Y por último, pero no menos importante, durante todo el voluntariado apoye la creación de una cartilla de lenguaje del español al DUMANE. Utilizamos los dibujos de los niños para lograr el significado de algunas palabras, como el cuerpo humano, las plantas, los colores, el territorio, la identidad, entre otros. Aquí en Bogotá, transcribí todas las palabras, logrando un diccionario de más de 1000 palabras. Nada mal para empezar.

Todo este voluntariado tuvo retribución de cada mundo, nosotros apoyamos aquellas necesidades que fueron identificadas por la comunidad, y ellos nos regalaron noches de danzas tradicionales, sonrisas, leyendas, historias, café, amor, sabiduría, y sobre todo, amor por mi país, por este territorio que es parte de nuestras raíces y nuestros frutos.

Me enamore de esta comunidad, tanto, que seguí apoyando el colectivo talanquera, me vincule como voluntaria y he viajado ya 4 veces, en las cuales he apoyado los diferentes procesos que llevamos con la comunidad. Ahora soy parte de esa familia wiwa, cada vez que puedo ir llevo conmigo más libros, alimentos, lana, agujas y demás cosas que pueden más que un regalo, para mí es un acto de agradecimiento por dejarme llegar allí y conocerlos, hacerme parte de su vida y su familia.

Desde Bogotá, estoy trabajando para apoyar los diferentes voluntariados, estoy a cargo de la logística de los grupos, hacer las reuniones, informarlos, y de darles tranquilidad para viajar allí. Constantemente invito a más personas a tomar esta experiencia, quiero que la gente también tenga otra visión del mundo, una visión mas amigable con el ambiente, más comprometida con lo ancestral, con la tierra y el mundo.

Esta experiencia me cambio la vida, soy otra persona desde que baje de esa montaña, aprendí innumerables cosas, cambie mi rutina, empecé a pensar en la importancia de reciclar, de ahorrar agua y de preservar la vida animal y vegetal. Soy otra, una persona más consciente de las consecuencias de llevar una vida alejada de la tierra, y cerca del consumo. Ahora tengo una familia que me llama al menos 1 vez al mes, preguntándome como estoy y pidiéndome que vuelva, al menos a visitarlos. Una familia de seres mágicos, con una cosmovisión de comunidad y dejando de lado la individualidad. Una familia de personitas que ahora son el motor de mi corazón, porque he enfocado mi carrera, mi vida y mi realidad a apoyarlos, para crecer juntos y aprender juntos.

Hoy soy voluntaria del colectivo talanquera, apoyo procesos de reivindicación de derechos indígenas, y nos expresamos de manera pacífica a coyunturas del país. Por ejemplo, con todo el tema de la semilla nativa, el colectivo organizo un truque de semillas nativas, en las cuales se hizo un circulo de palabra, se hablo del papel fundamental de nosotros, también, como semillas que somos, y de lo importante de la preservación de estas. Se discutió como se puede apoyar desde la casa este tipo de movimientos, consumiendo lo nacional y apoyando al campesino.

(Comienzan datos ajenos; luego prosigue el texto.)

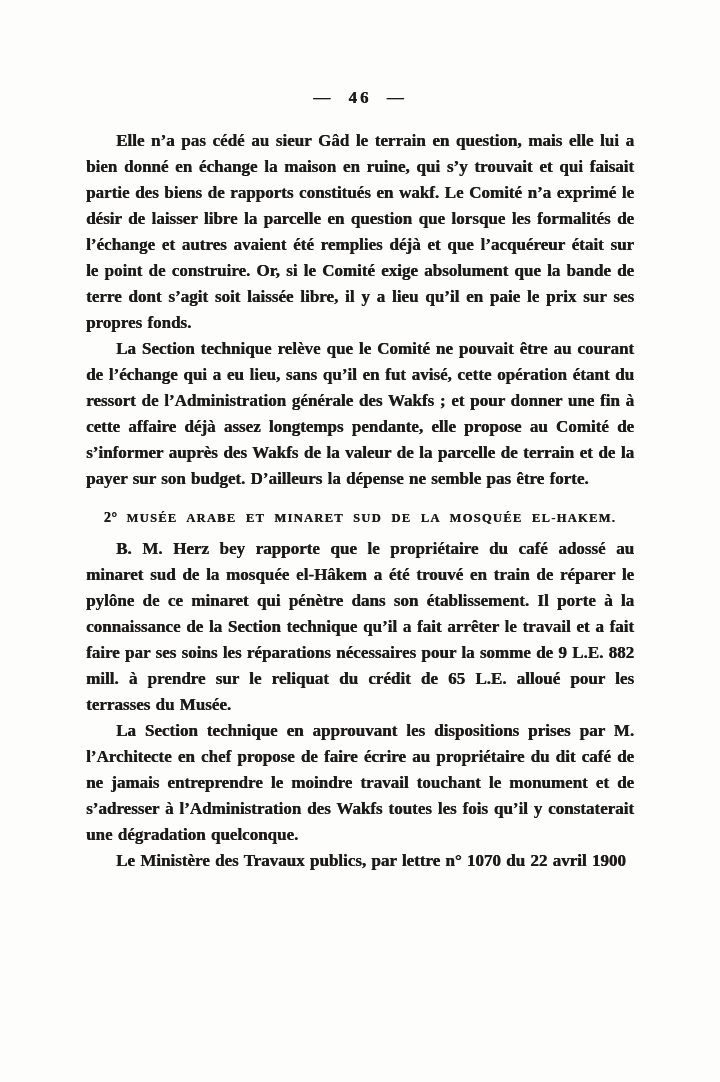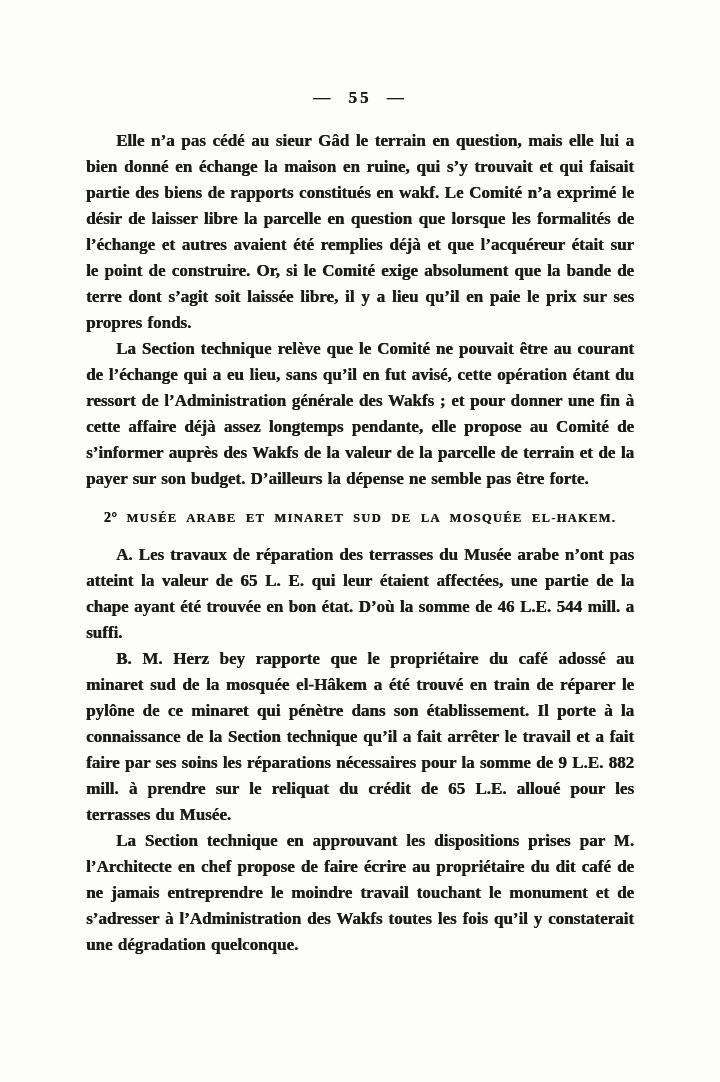--- a/index.html
+++ b/index.html
@@ -35,21 +35,21 @@
     margin: 0;
     font-size: 17px;
     line-height: 26px;
     text-align: justify;
     text-indent: 30px;
     word-spacing: 1px;
     text-shadow: 0.4px 0 0 currentColor;
     font-weight: bold;
   }
   h2.heading {
-    margin: 13px 0 15px 0;
+    margin: 13px 0 9px 0;
     text-align: center;
     font-weight: bold;
     text-indent: 0;
     line-height: 18px;
   }
   h2.heading .hnum {
     font-size: 14px;
     letter-spacing: 0.5px;
     margin-right: 9px;
     text-shadow: 0.3px 0 0 currentColor;
@@ -67,35 +67,35 @@
     font-size: 20px;
     vertical-align: -1px;
   }
 </style>
 </head>
 <body>
 
 <div class="page">
   <div class="sheet">
 
-    <div class="page-number">— 55 —</div>
+    <div class="page-number">— 46 —</div>
 
     <div class="body-text">
 
       <p class="para">Elle n’a pas cédé au sieur Gâd le terrain en question, mais elle lui a bien donné en échange la maison en ruine, qui s’y trouvait et qui faisait partie des biens de rapports constitués en wakf. Le Comité n’a exprimé le désir de laisser libre la parcelle en question que lorsque les formalités de l’échange et autres avaient été remplies déjà et que l’acquéreur était sur le point de construire. Or, si le Comité exige absolument que la bande de terre dont s’agit soit laissée libre, il y a lieu qu’il en paie le prix sur ses propres fonds.</p>
 
       <p class="para">La Section technique relève que le Comité ne pouvait être au courant de l’échange qui a eu lieu, sans qu’il en fut avisé, cette opération étant du ressort de l’Administration générale des Wakfs ; et pour donner une fin à cette affaire déjà assez longtemps pendante, elle propose au Comité de s’informer auprès des Wakfs de la valeur de la parcelle de terrain et de la payer sur son budget. D’ailleurs la dépense ne semble pas être forte.</p>
 
       <h2 class="heading">
         <span class="hnum">2°</span><span class="htitle">MUSÉE ARABE ET MINARET SUD DE LA MOSQUÉE EL-HAKEM.</span>
       </h2>
 
-      <p class="para">A. Les travaux de réparation des terrasses du Musée arabe n’ont pas atteint la valeur de 65 L. E. qui leur étaient affectées, une partie de la chape ayant été trouvée en bon état. D’où la somme de 46 L.E. 544 mill. a suffi.</p>
 
       <p class="para">B. M. Herz bey rapporte que le propriétaire du café adossé au minaret sud de la mosquée el-Hâkem a été trouvé en train de réparer le pylône de ce minaret qui pénètre dans son établissement. Il porte à la connaissance de la Section technique qu’il a fait arrêter le travail et a fait faire par ses soins les réparations nécessaires pour la somme de 9 L.E. 882 mill. à prendre sur le reliquat du crédit de 65 L.E. alloué pour les terrasses du Musée.</p>
 
       <p class="para">La Section technique en approuvant les dispositions prises par M. l’Architecte en chef propose de faire écrire au propriétaire du dit café de ne jamais entreprendre le moindre travail touchant le monument et de s’adresser à l’Administration des Wakfs toutes les fois qu’il y constaterait une dégradation quelconque.</p>
 
 
+      <p class="para">Le Ministère des Travaux publics, par lettre n° 1070 du 22 avril 1900</p>
 
     </div>
   </div>
 </div>
 
 </body></html>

Realizamos voluntariados al menos 3 veces al año, los llevamos allí, al mágico Rongoy, y más de una persona, en su regreso, me ha agradecido por invitarlo allí, porque al igual que a mí, se le ha transformado la vida para bien, se ha hecho consciente de su papel en el mundo, y se ha integrado a la familia wiwa.

Finalmente, estamos abarcando proyectos más grandes, hablando con el cabildo wiwa, se ha hablado de la importancia de crear un proyecto de educación propia y de fortalecer la cultura. Hoy por hoy sigo trabajando como voluntaria, y sigo viajando para trabajar allá y aquí. Espero esta experiencia no solo les agrade, sino que también les haya animado para irse de voluntario a este lugar mágico.